Il se tourna vers la loge où se trouvaient les chefs d'État. Certains baissèrent les yeux, d'autres le fixèrent avec une hostilité non dissimulée.
— Les politiques ne font rien parce qu'ils sont prisonniers du système électoral. S'ils ne prennent aucune mesure radicale, s'ils s'en tiennent à des lois cosmétiques, c'est pour ne pas froisser leurs électeurs, et surtout leurs financeurs. C'est-à-dire nous.
Il avait l'air soudain plus grand, libéré d'un poids immense.
— Je ne veux pas que, dans vingt ans, on dise de Victor Landen qu'il a laissé faire. L'avenir ne commence pas demain. Il commence aujourd'hui. Et moi, j'ai les moyens de mes ambitions.
Il marqua une pause solennelle. Les caméras zoomèrent sur son visage. C'était le moment. Le point de non-retour. Dans les coulisses, Tessa retenait son souffle.
— C'est pourquoi j'annonce, avec effet immédiat, la cessation de tous les grands chantiers d'infrastructure en cours de Landen Tech jugés écologiquement nuisibles. Nous arrêtons de creuser. Nous arrêtons de bétonner.
Un brouhaha monta de la salle. Des exclamations étouffées et des rires incrédules se firent entendre. Victor eut une pensée fugace pour Alix, qu'il n'avait pas prévenue de cette décision. Elle allait le détester. Mais elle allait détester encore davantage ce qui allait suivre.
— Et j'annonce la création d'une fondation privée, Eden Initiative. J'y transfère la majorité de mes actifs personnels. Son but est unique : lever des fonds considérables pour sauver la planète tant qu'il est encore temps. Financer la réparation, la régénération, la protection du vivant, sans attendre de retour sur investissement autre que notre survie.
Le chaos monta d'un cran. Des voix s'élevaient maintenant franchement, certaines pour protester, d'autres pour demander des précisions. Des téléphones sonnaient dans toutes les rangées. Victor n'y prêta aucune attention. Il fixa la caméra centrale, ignorant les mille huit cents personnes devant lui pour s'adresser directement au monde entier, au-delà des murs dorés de Davos.
— J'invite tous les millionnaires, tous les milliardaires ici présents, et tous ceux qui m'écoutent, à me rejoindre. Je vous demande de contribuer au minimum à dix pour cent de votre fortune.
Des rires nerveux éclatèrent dans la salle. Certains crurent à une blague. Victor attendit que le bruit retombe, un petit sourire triste aux lèvres, presque ironique.
— Soyons honnêtes.
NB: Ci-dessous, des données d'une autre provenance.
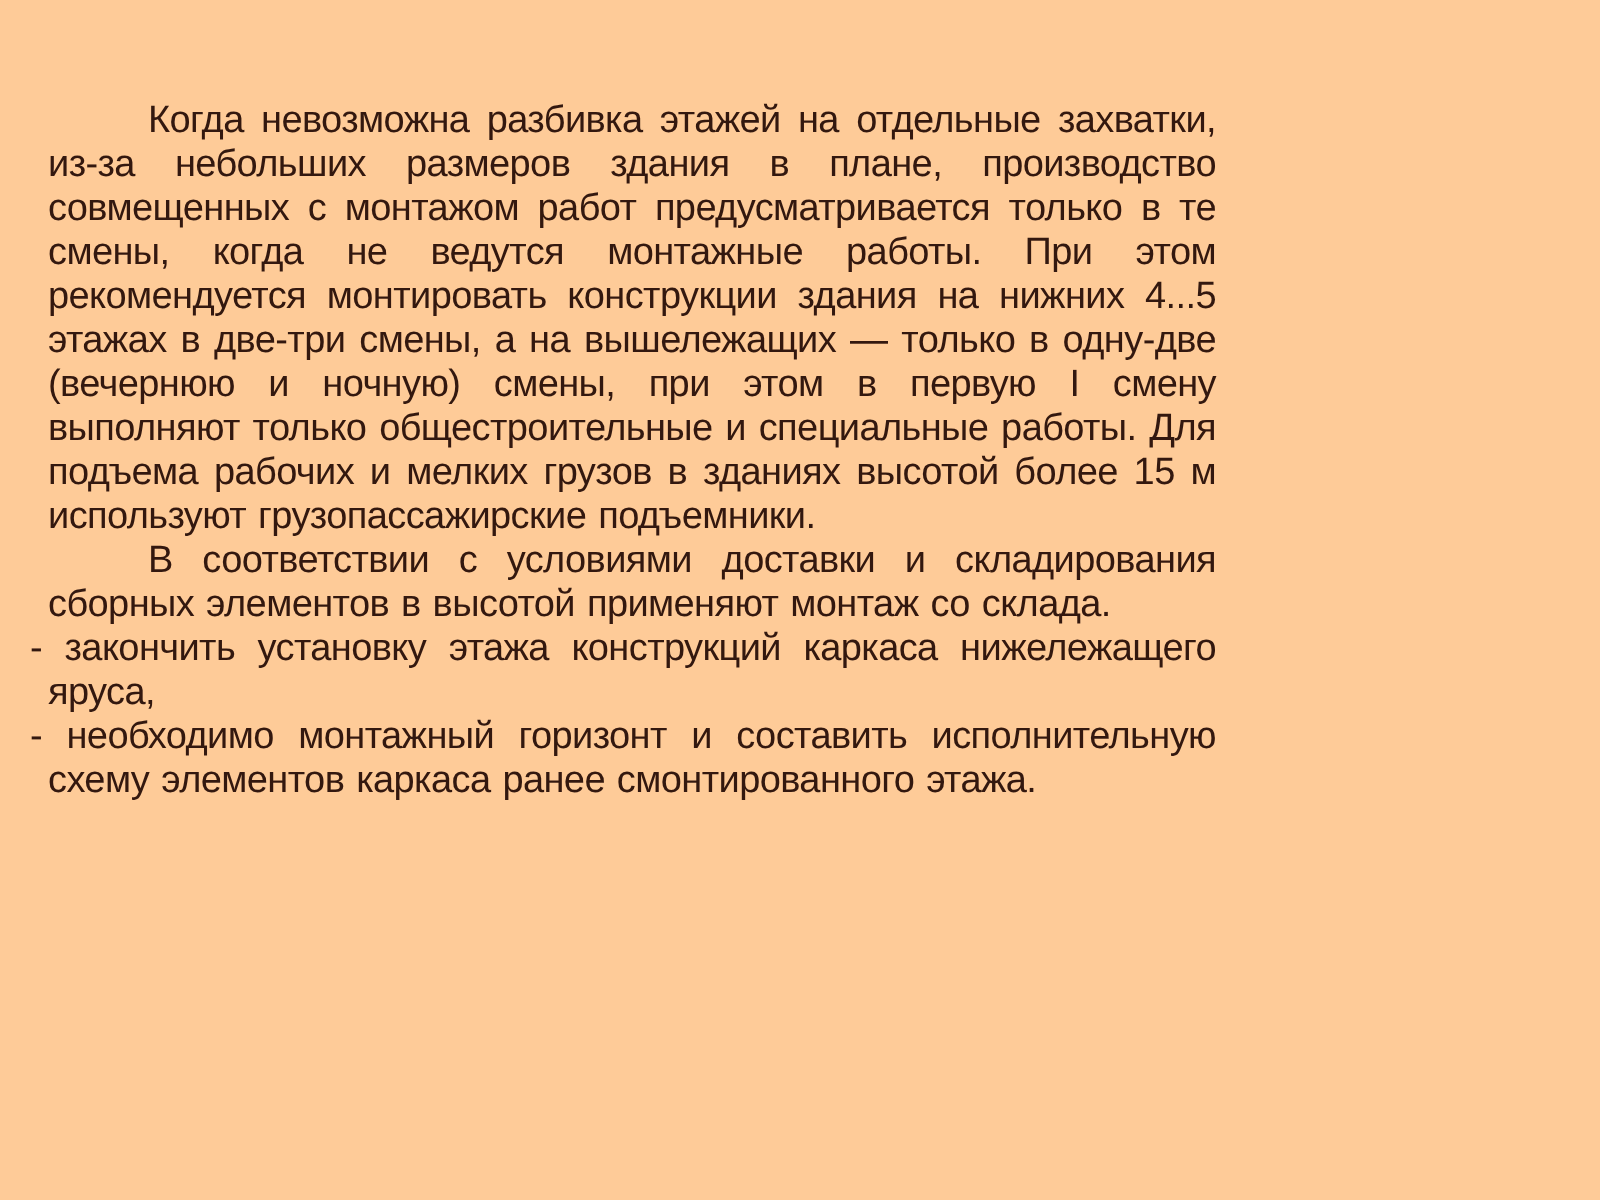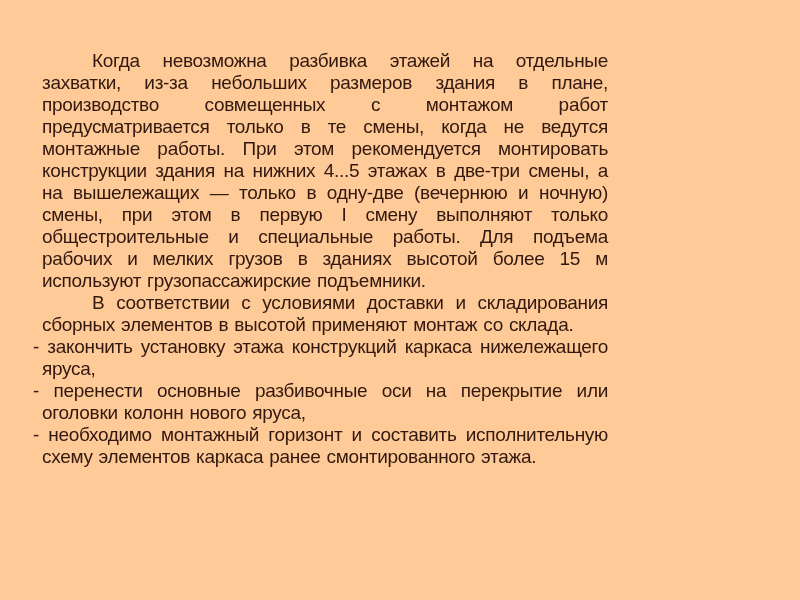--- a/index.html
+++ b/index.html
@@ -9,21 +9,21 @@
   body {
     width: 800px;
     height: 600px;
     overflow: hidden;
     font-family: "Liberation Sans", "DejaVu Sans", sans-serif;
   }
   .slide {
     box-sizing: border-box;
     width: 648px;
     height: 600px;
-    padding: 50px 40px 0 42px;
+    padding: 50px 40px 0 24px;
   }
   .textblock p {
     margin: 0;
     padding: 0;
     font-size: 19px;
     line-height: 22px;
     letter-spacing: -0.3px;
     word-spacing: 1px;
     text-align: justify;
     font-weight: 500;
@@ -36,16 +36,15 @@
   }
 </style>
 </head>
 <body style="background: rgb(254, 203, 152); color: rgb(51, 24, 15);">
 
 <div class="slide">
   <div class="textblock">
     <p class="para">Когда невозможна разбивка этажей на отдельные захватки, из-за небольших размеров здания в плане, производство совмещенных с монтажом работ предусматривается только в те смены, когда не ведутся монтажные работы. При этом рекомендуется монтировать конструкции здания на нижних 4...5 этажах в две-три смены, а на вышележащих — только в одну-две (вечернюю и ночную) смены, при этом в первую I смену выполняют только общестроительные и специальные работы. Для подъема рабочих и мелких грузов в зданиях высотой более 15 м используют грузопассажирские подъемники.</p>
     <p class="para">В соответствии с условиями доставки и складирования сборных элементов в высотой применяют монтаж со склада.</p>
     <p class="bullet">- закончить установку этажа конструкций каркаса нижележащего яруса,</p>
-    <p class="bullet">- перенести основные разбивочные оси на перекрытие или оголовки колонн нового яруса,</p>
     <p class="bullet">- необходимо монтажный горизонт и составить исполнительную схему элементов каркаса ранее смонтированного этажа.</p>
   </div>
 </div>
 
 </body></html>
Dix pour cent, cela n'affectera en aucun cas votre mode de vie. Vous garderez vos maisons, vos bateaux, et vos héritiers seront à l'abri sur plusieurs générations. Mais ces dix pour cent, mis en commun, permettront de prendre immédiatement les mesures indispensables pour protéger ce qui peut encore l'être.
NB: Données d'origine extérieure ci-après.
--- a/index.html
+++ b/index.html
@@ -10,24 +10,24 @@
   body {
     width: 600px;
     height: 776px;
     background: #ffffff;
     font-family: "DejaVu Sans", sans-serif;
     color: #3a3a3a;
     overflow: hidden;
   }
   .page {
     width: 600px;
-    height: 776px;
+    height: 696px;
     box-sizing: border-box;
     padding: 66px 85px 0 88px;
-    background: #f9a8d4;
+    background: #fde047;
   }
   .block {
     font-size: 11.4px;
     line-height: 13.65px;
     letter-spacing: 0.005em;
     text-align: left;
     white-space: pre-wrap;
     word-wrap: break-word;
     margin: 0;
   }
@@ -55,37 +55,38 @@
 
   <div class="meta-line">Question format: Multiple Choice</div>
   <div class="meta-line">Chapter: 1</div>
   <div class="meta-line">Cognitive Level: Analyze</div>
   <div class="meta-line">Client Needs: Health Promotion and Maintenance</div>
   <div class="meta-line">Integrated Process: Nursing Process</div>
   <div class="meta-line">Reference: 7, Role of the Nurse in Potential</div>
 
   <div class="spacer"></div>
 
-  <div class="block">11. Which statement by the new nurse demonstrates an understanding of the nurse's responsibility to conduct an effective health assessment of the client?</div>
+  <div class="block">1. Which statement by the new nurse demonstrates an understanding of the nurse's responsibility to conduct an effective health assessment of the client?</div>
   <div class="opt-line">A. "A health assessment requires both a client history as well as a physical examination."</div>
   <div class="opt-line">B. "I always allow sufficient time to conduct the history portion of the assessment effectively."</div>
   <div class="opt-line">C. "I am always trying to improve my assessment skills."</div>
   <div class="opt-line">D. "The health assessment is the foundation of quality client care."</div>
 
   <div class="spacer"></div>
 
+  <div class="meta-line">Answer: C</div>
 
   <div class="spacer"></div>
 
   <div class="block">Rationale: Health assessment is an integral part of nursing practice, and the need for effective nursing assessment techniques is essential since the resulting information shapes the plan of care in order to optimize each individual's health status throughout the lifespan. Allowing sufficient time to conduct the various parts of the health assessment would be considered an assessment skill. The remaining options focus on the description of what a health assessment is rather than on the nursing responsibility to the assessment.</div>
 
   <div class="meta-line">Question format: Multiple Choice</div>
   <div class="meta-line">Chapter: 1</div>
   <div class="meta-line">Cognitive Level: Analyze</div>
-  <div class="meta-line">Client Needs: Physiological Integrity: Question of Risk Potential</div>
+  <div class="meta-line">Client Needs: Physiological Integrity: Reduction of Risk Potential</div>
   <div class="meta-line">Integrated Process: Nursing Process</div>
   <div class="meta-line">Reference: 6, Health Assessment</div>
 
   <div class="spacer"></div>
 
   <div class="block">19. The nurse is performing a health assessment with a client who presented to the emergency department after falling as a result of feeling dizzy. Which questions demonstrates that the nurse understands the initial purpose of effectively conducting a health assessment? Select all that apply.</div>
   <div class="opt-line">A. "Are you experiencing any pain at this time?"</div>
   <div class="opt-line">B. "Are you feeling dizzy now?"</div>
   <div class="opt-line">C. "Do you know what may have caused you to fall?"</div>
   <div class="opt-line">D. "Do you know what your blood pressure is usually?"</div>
Il reprit son sérieux, le visage grave, presque sévère. La salle se tut à nouveau, captivée malgré elle.
— Il est trop tard pour empêcher le coup de partir. La balle a déjà quitté le canon du pistolet. Le climat a changé. Mais il est encore temps de modifier sa trajectoire. La laisserons-nous nous toucher à la tête, au cœur ? Ou réussirons-nous à dévier le tir pour qu'il ne nous touche qu'à la jambe ou au bras ? Nous serons blessés, oui. Mais nous serons vivants.
Il reprit son souffle.
— Je vous remercie de votre attention. Et j'espère, pour nous tous, que ce message sera entendu.
Il quitta la scène sans attendre de réaction. Derrière lui, un chaos de voix monta, des cris, des huées, des applaudissements isolés noyés dans le tumulte. Des journalistes se précipitèrent vers les sorties, téléphones collés à l'oreille. Les caméras pivotaient frénétiquement entre Victor qui disparaissait dans les coulisses et la salle en ébullition.
Victor Landen ne le savait pas encore, mais il venait d'enclencher quelque chose d'irréversible.